The lead up to the end of the financial year is the peak period for most organisations yearly budgeting and business planning. Given this, it is an opportune time for companies to review key management remuneration including equity components.
In particular, companies should, as part of their annual budgeting and business planning, ensure that current equity incentive arrangements continue to be appropriate to reflect any updated focus of the organisation and having regard to revised budgets and KPIs for the coming financial year.

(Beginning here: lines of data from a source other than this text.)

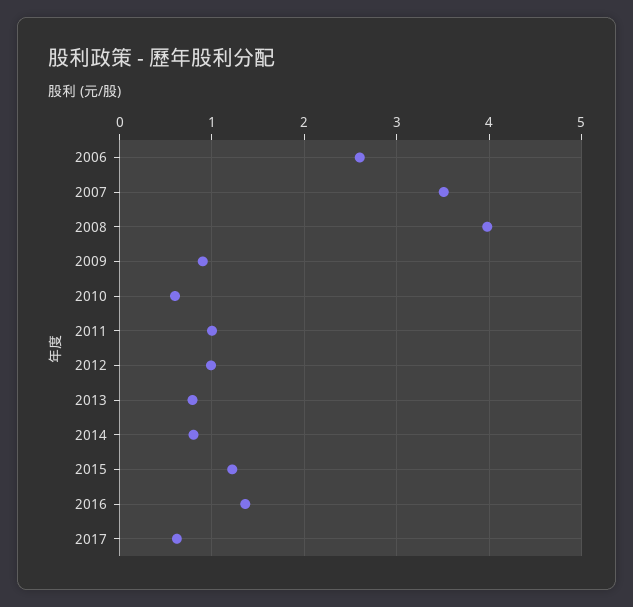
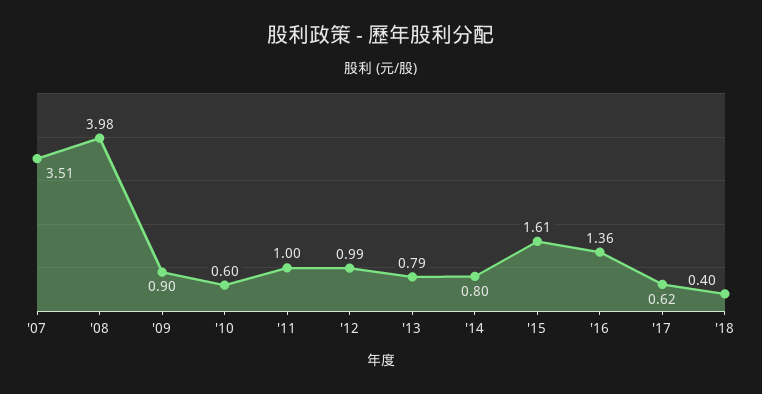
2006: 2.6 -> none
2015: 1.2 -> 1.61
'18: none -> 0.4

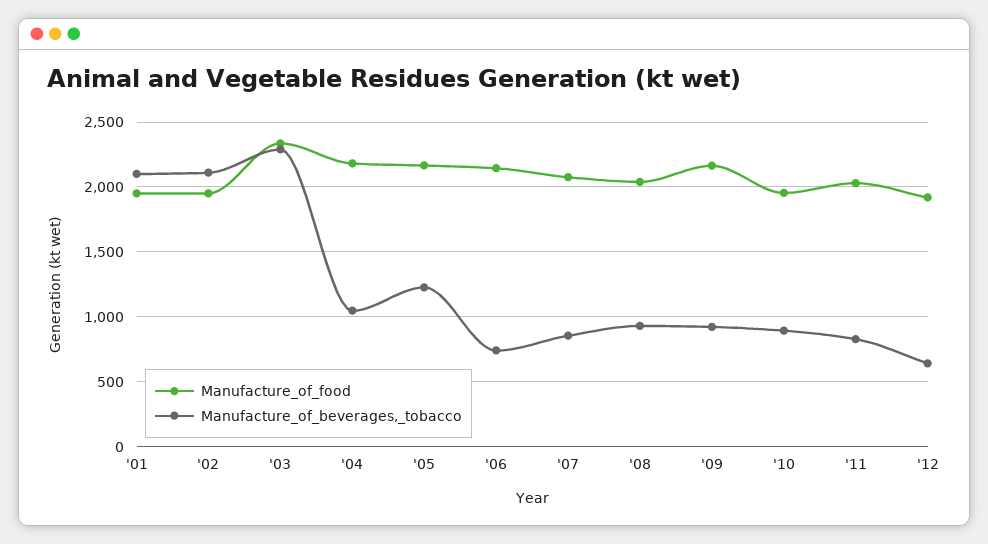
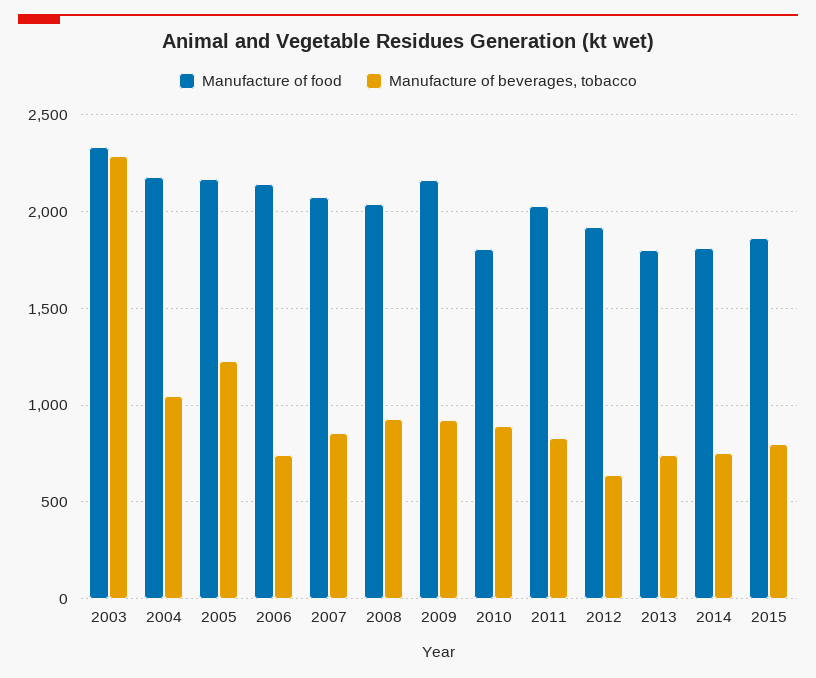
Manufacture_of_food, '01: 1950 -> none
Manufacture_of_beverages,_tobacco, '01: 2100 -> none
Manufacture_of_food, '02: 1950 -> none
Manufacture_of_beverages,_tobacco, '02: 2100 -> none
Manufacture_of_food, '10: 1950 -> 1800
Manufacture_of_food, 2013: none -> 1800
Manufacture_of_beverages,_tobacco, 2013: none -> 750
Manufacture_of_food, 2014: none -> 1800
Manufacture_of_beverages,_tobacco, 2014: none -> 750
Manufacture_of_food, 2015: none -> 1850
Manufacture_of_beverages,_tobacco, 2015: none -> 800

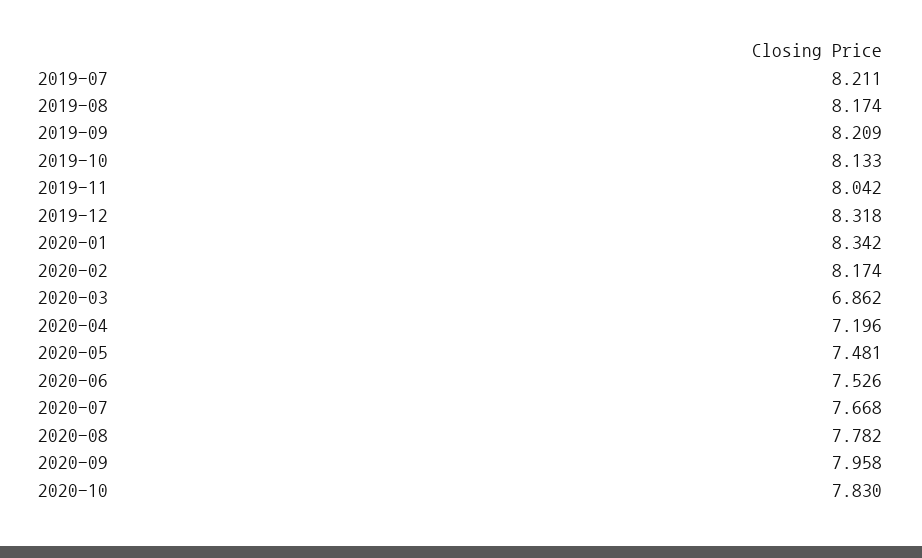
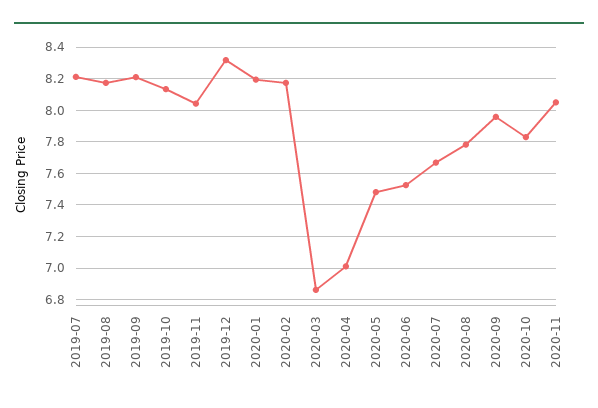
2020-01: 8.342 -> 8.2
2020-04: 7.196 -> 7
2020-11: none -> 8.05

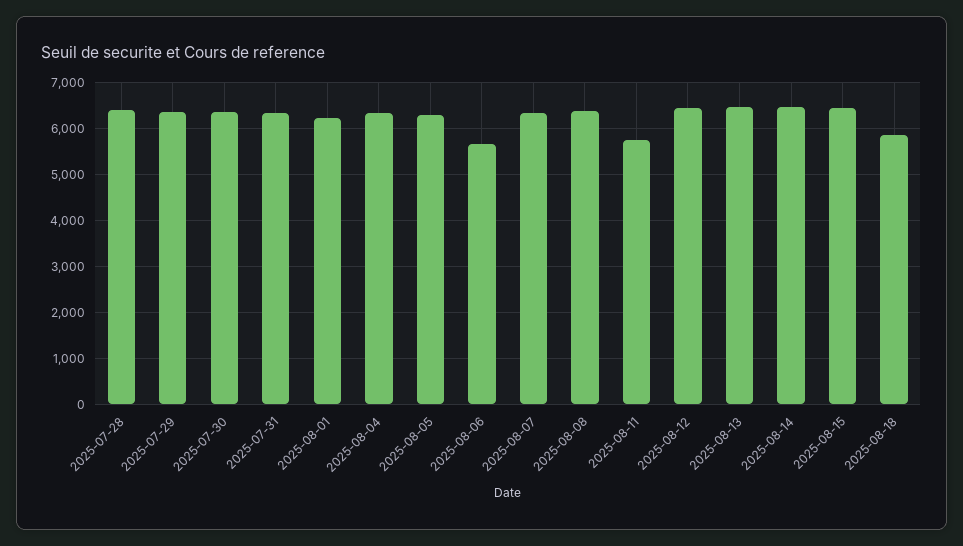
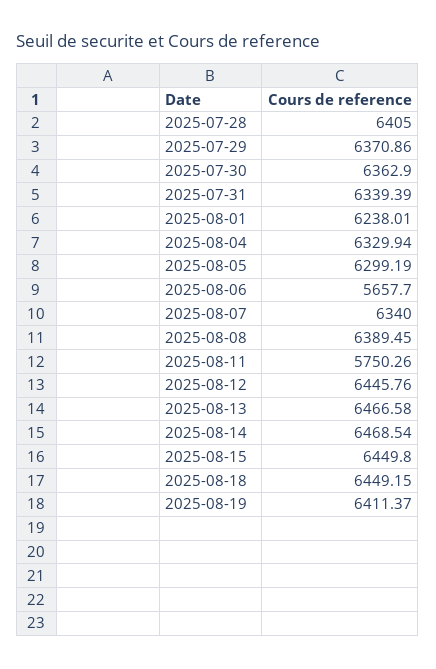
2025-08-18: 5800 -> 6449.15
2025-08-19: none -> 6411.37

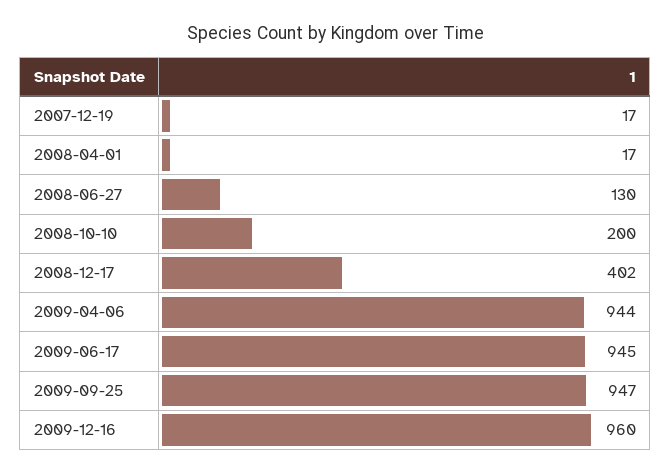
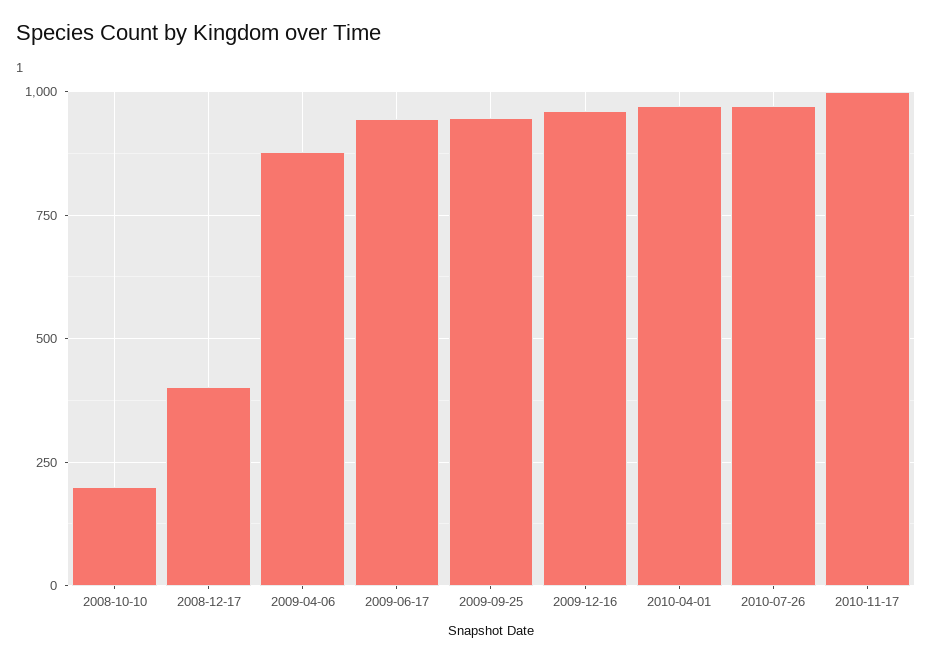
2007-12-19: 17 -> none
2008-04-01: 17 -> none
2008-06-27: 130 -> none
2009-04-06: 944 -> 875
2010-04-01: none -> 975
2010-07-26: none -> 975
2010-11-17: none -> 1000

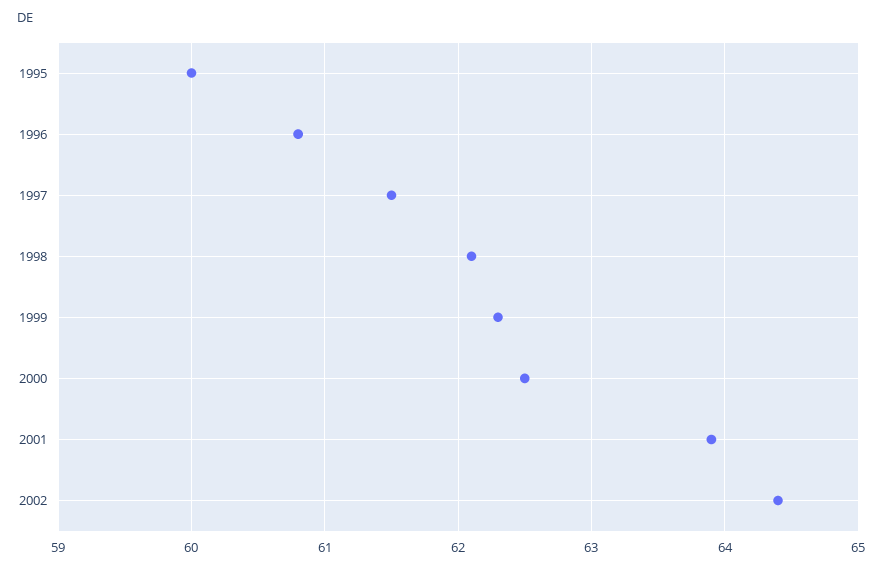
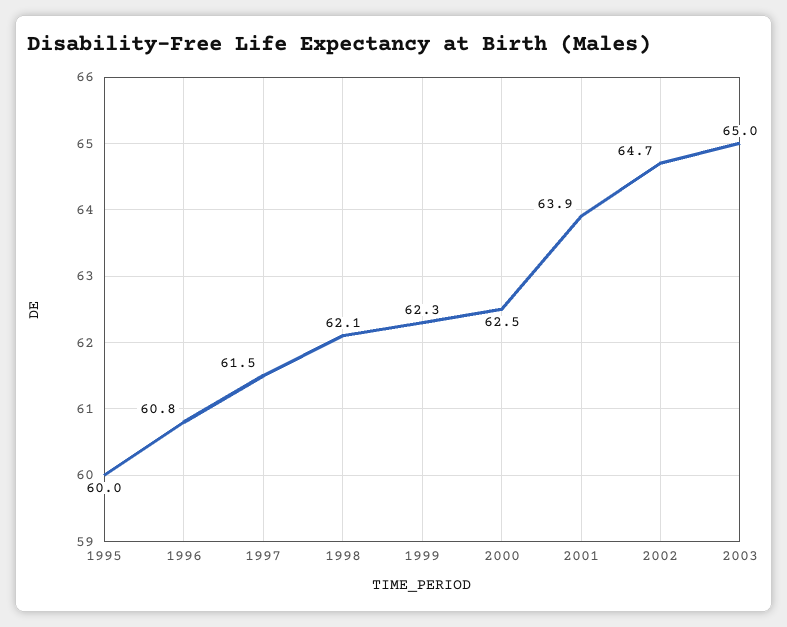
2002: 64.4 -> 64.7
2003: none -> 65

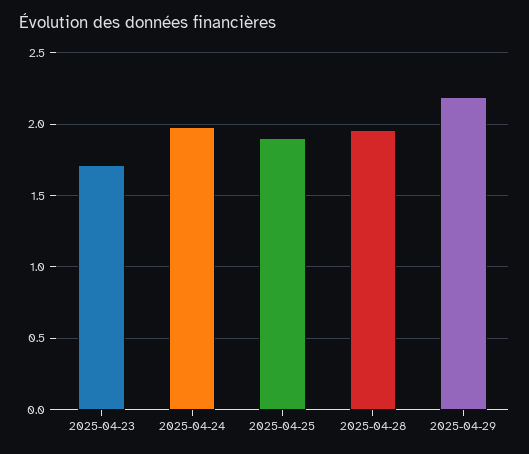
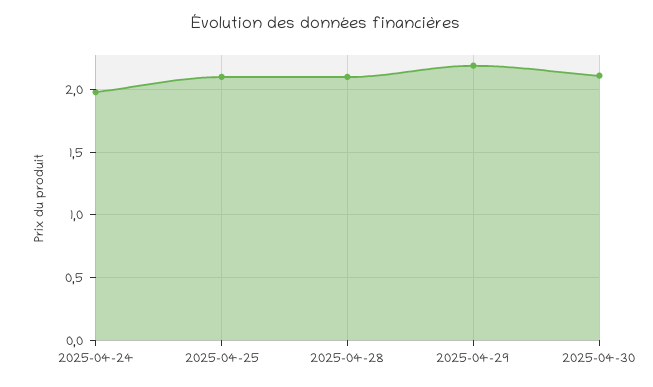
2025-04-23: 1.7 -> none
2025-04-25: 1.9 -> 2.1
2025-04-28: 1.95 -> 2.1
2025-04-30: none -> 2.1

To ensure existing equity incentive arrangements remain relevant and reflective of the organisation’s goals, companies should:
- review short term KPI performance goals for the following financial year
- determinate or update vesting conditions for long term incentive arrangements to reflect the organisation’s long-term goals, and
- if required, undertake a general review of equity incentive plans to ensure they are up to date and appropriate.
A general review of equity incentive arrangements should take into account the changes to the taxation of employee share schemes which began on 1 July last year. The lead up to the end of financial year is a good time for companies to consider whether they are eligible to take advantage of the new ‘start up’ concessions or to modify plans to take advantage of the deferral or other concessions under the new tax regime.
Listed companies should also take into account the need for stakeholder engagement and consider the role proxy advisers may have in connection with the ‘remuneration report’ vote at their AGM.